1990 British 4-part TV mini-series surrounding the rise of (fictional) Conservative Party Chief Whip Francis Urquhart from a back-bencher to the seat of Prime Minister through his continual scheming and underhand dealings; through his varied connections he manufactures a crisis which forces the resignation of the prime-minister; his one failure comes when he kills a reporter (possibly) by accident.

It is hard to imagine that this series would have worked without Ian Richardson (as Urquhart) - a brilliant and formidable talent in shakespearean acting, he takes a script which otherwise would have left us with quite a cheesy and improbable Urquhart, and gives us one of the all-time best TV villains - his wry, smug asides to camera are a little distracting at first but become central to his attraction as a villain - he appears so far above those around him in intelligence and sense of humour that we have no choice but to hope he gets his way.

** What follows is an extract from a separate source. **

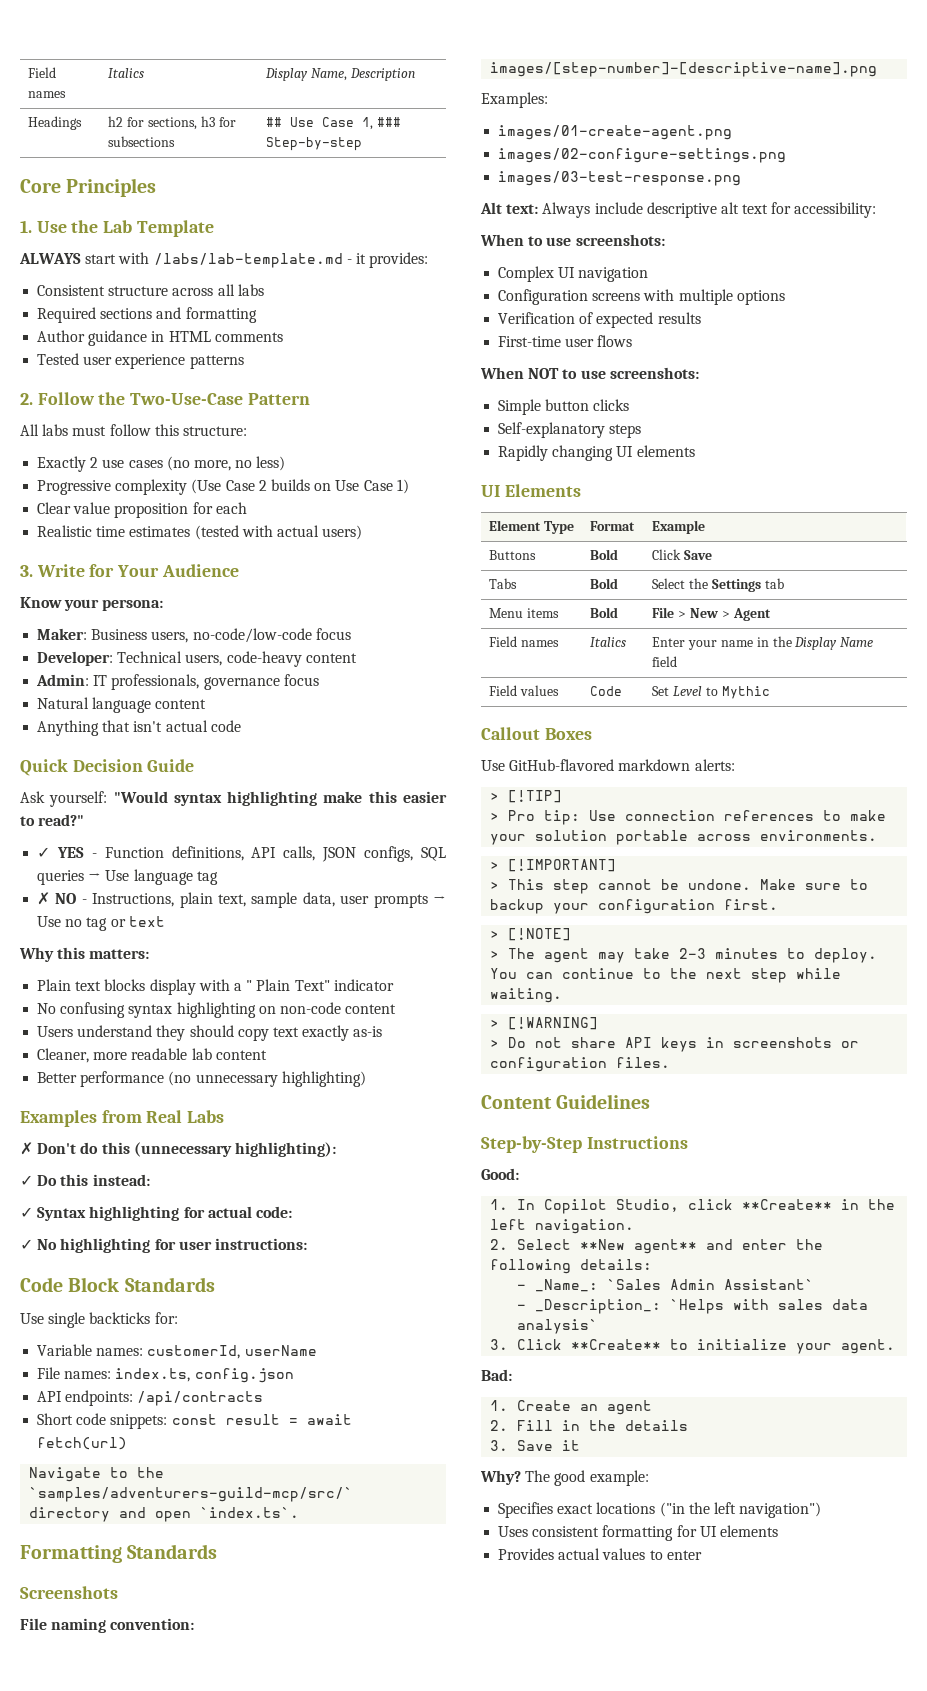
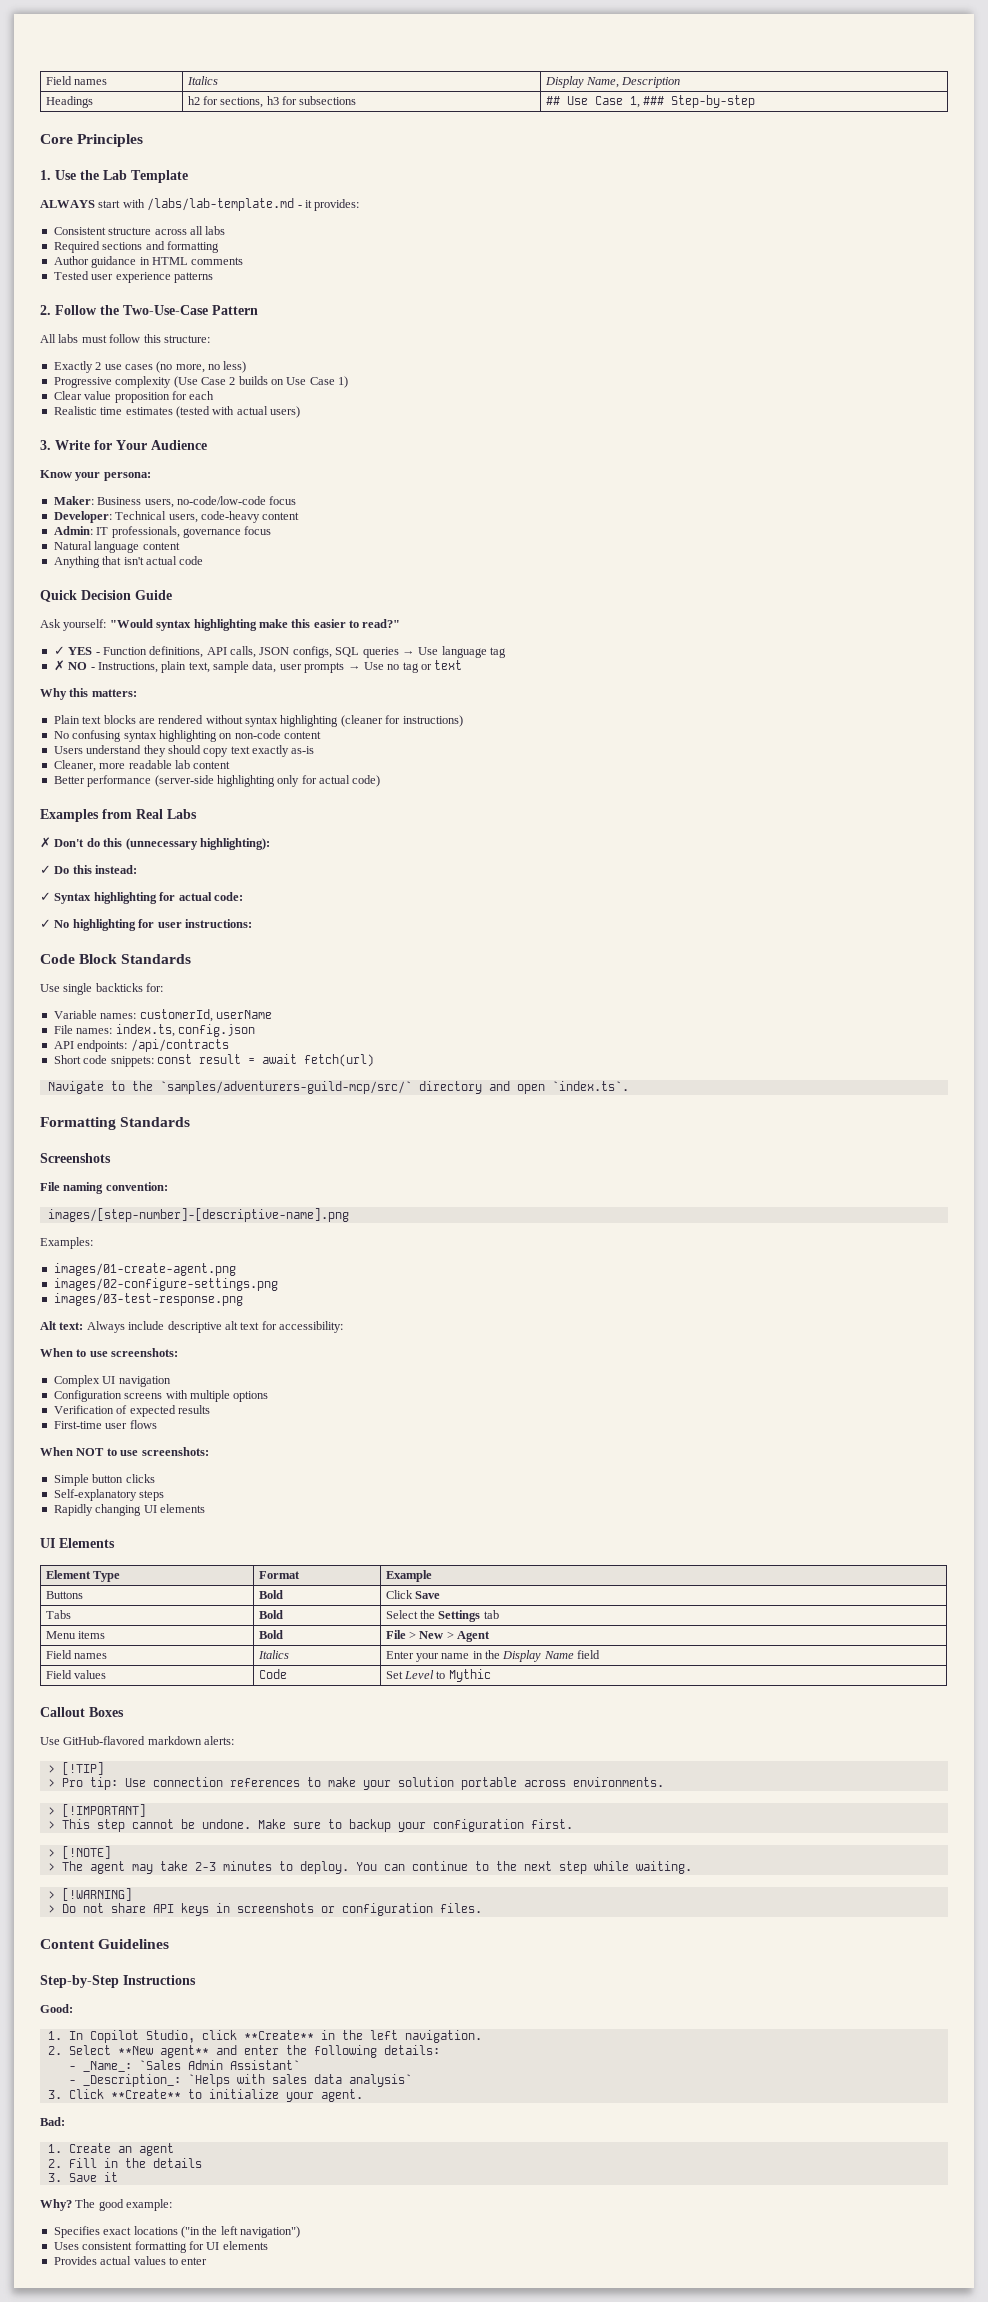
- Plain text blocks display with a " Plain Text" indicator
+ Plain text blocks are rendered without syntax highlighting (cleaner for instructions)
- Better performance (no unnecessary highlighting)
+ Better performance (server-side highlighting only for actual code)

For students of Thatcher-era politics this show is a must-see.

The expression "house of cards" is also used to describe a fragile or tenuous organization, scheme, or situation. The idea being that like house of cards, any disturbance will cause the whole thing to collapse.

How many cards are there in a house of cards with r rows?

There are two ways we can approach this. One is simpler mathematically, but requires one to spot a special property of the construction of the house. The other is somewhat more challenging, but takes a more analytical approach in it's derivation. Of course, the equation constructed at the end is the same. I'll go through both methods and you can read either or both as you like.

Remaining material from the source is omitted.